В желудках у нас не было ничего, кроме водки, и так мы двинулись дальше. Казалось, что нас просто перебрасывают от одной группы к другой, опять и опять допрашивают различные силы безопасности, не связанные друг с другом.
В том здании были шесть человек, ночная переброска осуществлялась под командованием моложавого человека по имени Саша. У них были серые, невыразительные лица, и они были самыми глупыми людьми из всех встречавшихся мне в жизни.
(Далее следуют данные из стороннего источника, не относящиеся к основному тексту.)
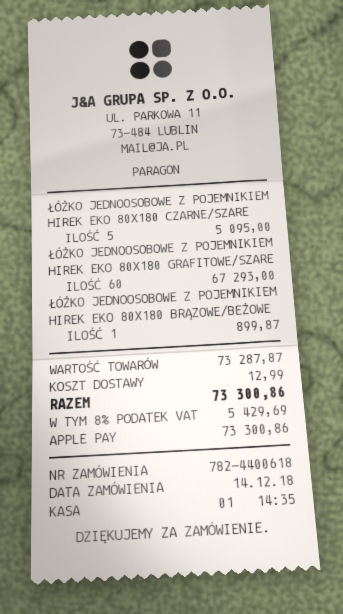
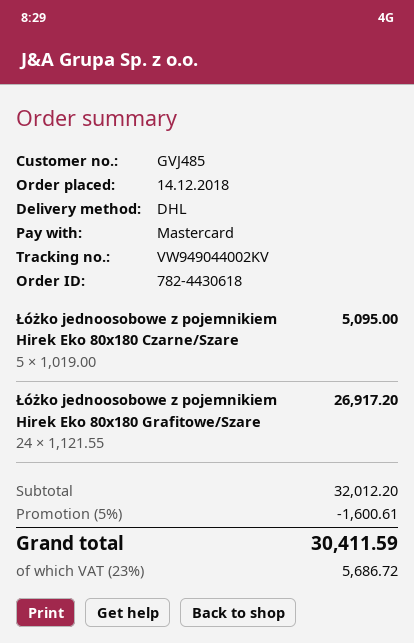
order number: 782-4400618 -> 782-4430618
payment method: Apple Pay -> Mastercard
ŁÓŻKO JEDNOOSOBOWE Z POJEMNIKIEM HIREK EKO 80X180 GRAFITOWE/SZARE: 60 for 67293.00 -> 24 for 26917.20
ŁÓŻKO JEDNOOSOBOWE Z POJEMNIKIEM HIREK EKO 80X180 BRĄZOWE/BEŻOWE: 1 for 899.87 -> none
subtotal: 73287.87 -> 32012.20
discount: none -> 5% = 1600.61
shipping: 12.99 -> none
tax: 8% = 5429.69 -> 23% = 5686.72
total: 73300.86 -> 30411.59

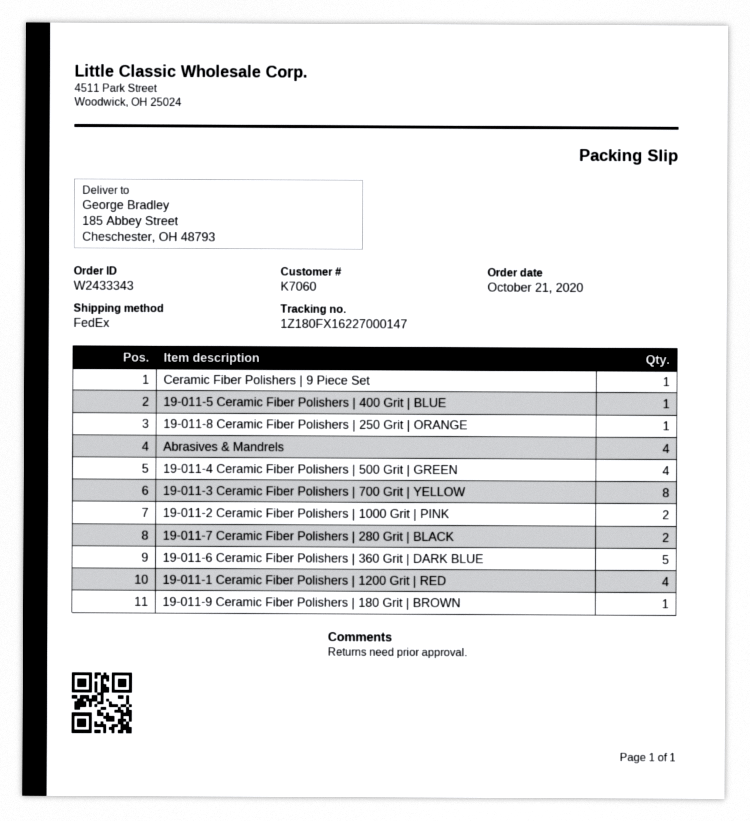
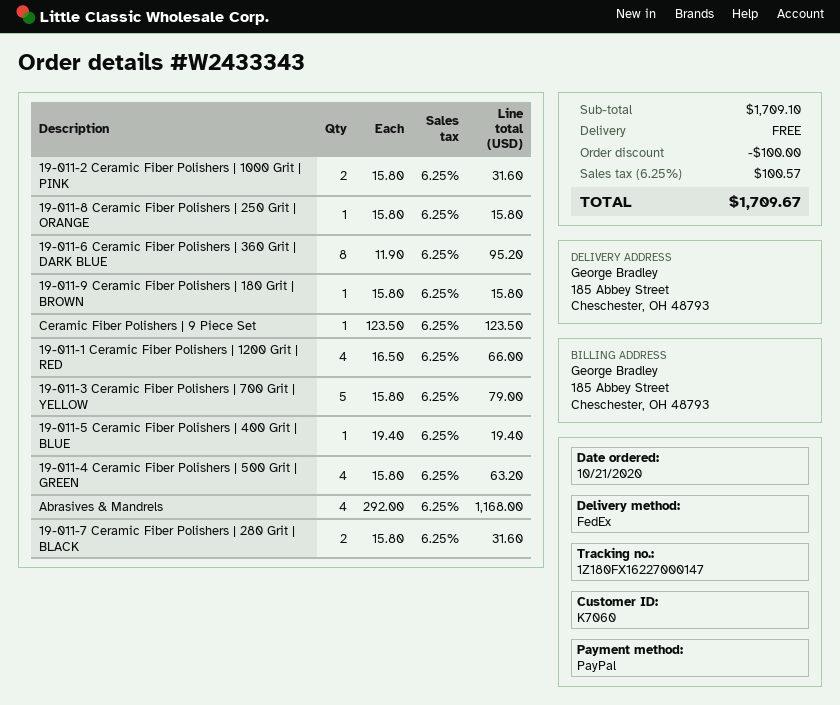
19-011-3 Ceramic Fiber Polishers | 700 Grit | YELLOW: 8 -> 5
19-011-6 Ceramic Fiber Polishers | 360 Grit | DARK BLUE: 5 -> 8

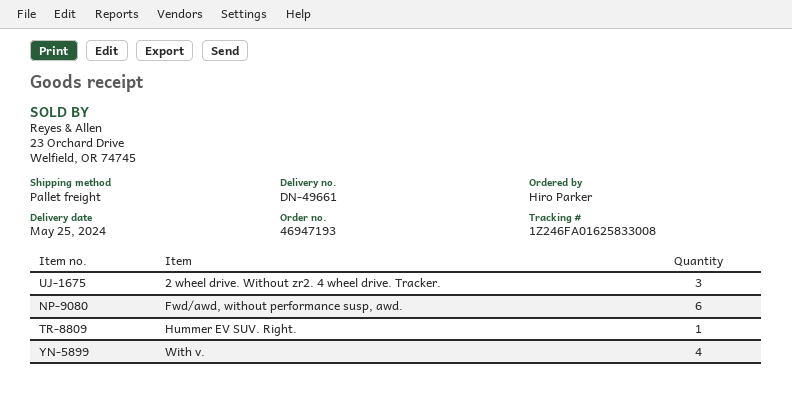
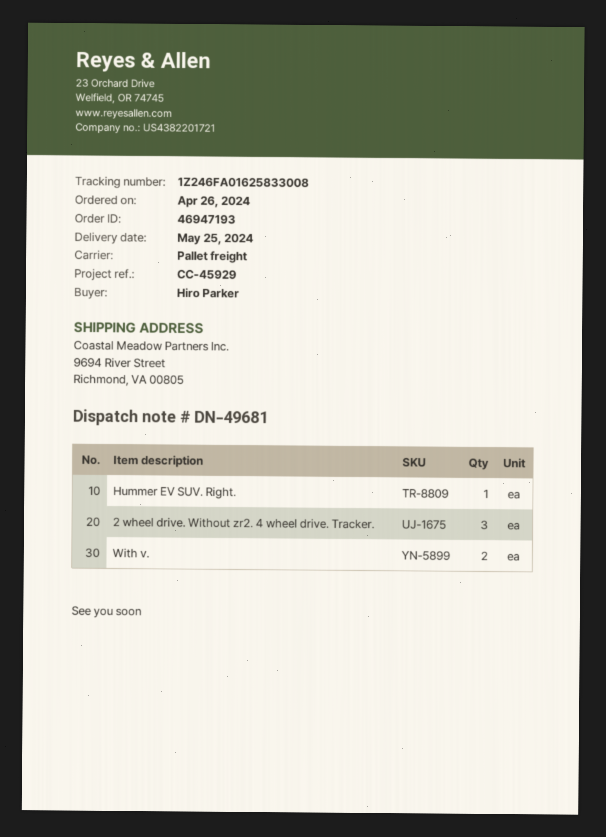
delivery note number: DN-49661 -> DN-49681
Fwd/awd, without performance susp, awd.: 6 -> none
With v.: 4 -> 2

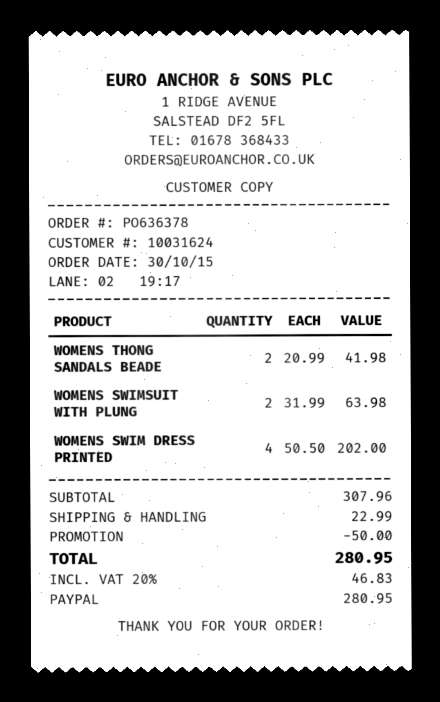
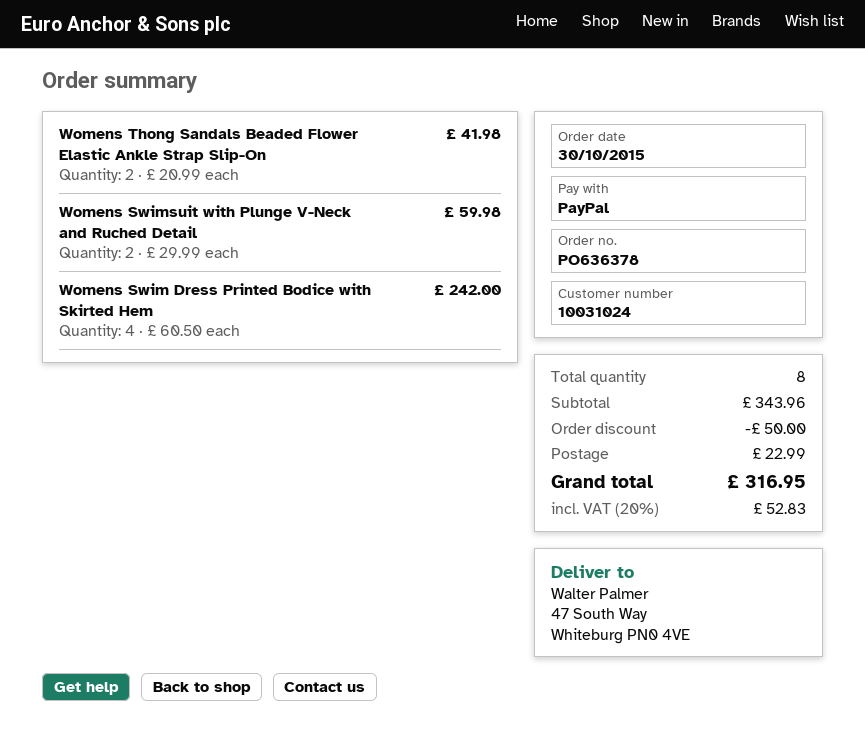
customer number: 10031624 -> 10031024
WOMENS SWIMSUIT WITH PLUNG: 2 x 31.99 = 63.98 -> 2 x 29.99 = 59.98
WOMENS SWIM DRESS PRINTED: 4 x 50.50 = 202.00 -> 4 x 60.50 = 242.00
subtotal: 307.96 -> 343.96
tax: 20% = 46.83 -> 20% = 52.83
total: 280.95 -> 316.95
Обстановка стала напряженной, а мы с Тайлером, полагая, что предпринимаются серьезные дипломатические действия по нашему освобождению, становились все более уверенными, а также усталыми и злыми. Не желая просто отвечать на вопросы, мы стали отказываться от сотрудничества, пока нам не предоставят возможность позвонить в наши посольства и сообщить о нашем местонахождении. После одной такой схватки они оставили нас спать на полу, а затем в 4 часа утра опять ворвались, чтобы допрашивать меня. Я перестал отвечать им, и молчание прибавилось ко все более усиливающемуся чувству бессмысленности и бесполезности. Затем меня закрыли в кабинете Саши, а в соседней комнате я мог слышать, как допрашивали Тайлера.
«Ты будешь отвечать», — гремел через стену Сашин голос.
«Я сыт по горло вашим дерьмом», — ответил Тайлер.
Позднее, утром, прибыл новый офицер ФСБ, более интеллигентный и искушенный. Он проводил нас на переговорный пункт и разрешил сделать звонок. (Мы не могли звонить из здания ФСБ, как сказал он, потому что оно было секретным).
Я позвонил Джайлзу Уайттеллу из московского бюро «Таймс». «Скажи в посольстве, что со мной обращаются, как с собакой в Моздоке, — громко пожаловался я, — и я сам уже начинаю походить на нее».
Невидимые и неслышимые, после звонка Джайлза в британское посольство, заговорили «духи нижнего мира» дипломатического сообщества: российские, английские и американские. Я не знал, кто что кому сказал, только через 20 минут после этого звонка сотрудники ФСБ отвезли нас на завтрак в ресторан, а через полчаса отправили нас на такси обратно в Ингушетию.
Г-н Амин сидел в ресторане гостиницы в Назрани, когда вошли мы с Тайлером. «Привет, ребята», — широко улыбнулся он, обнажая сверкающие золотые коронки. — Я возвращаюсь завтра на чеченскую границу с новым факсом, чтобы попытаться проникнуть в Грозный. Не хотите со мной?».
Я недоверчиво посмотрел на него, но он был вполне серьезен.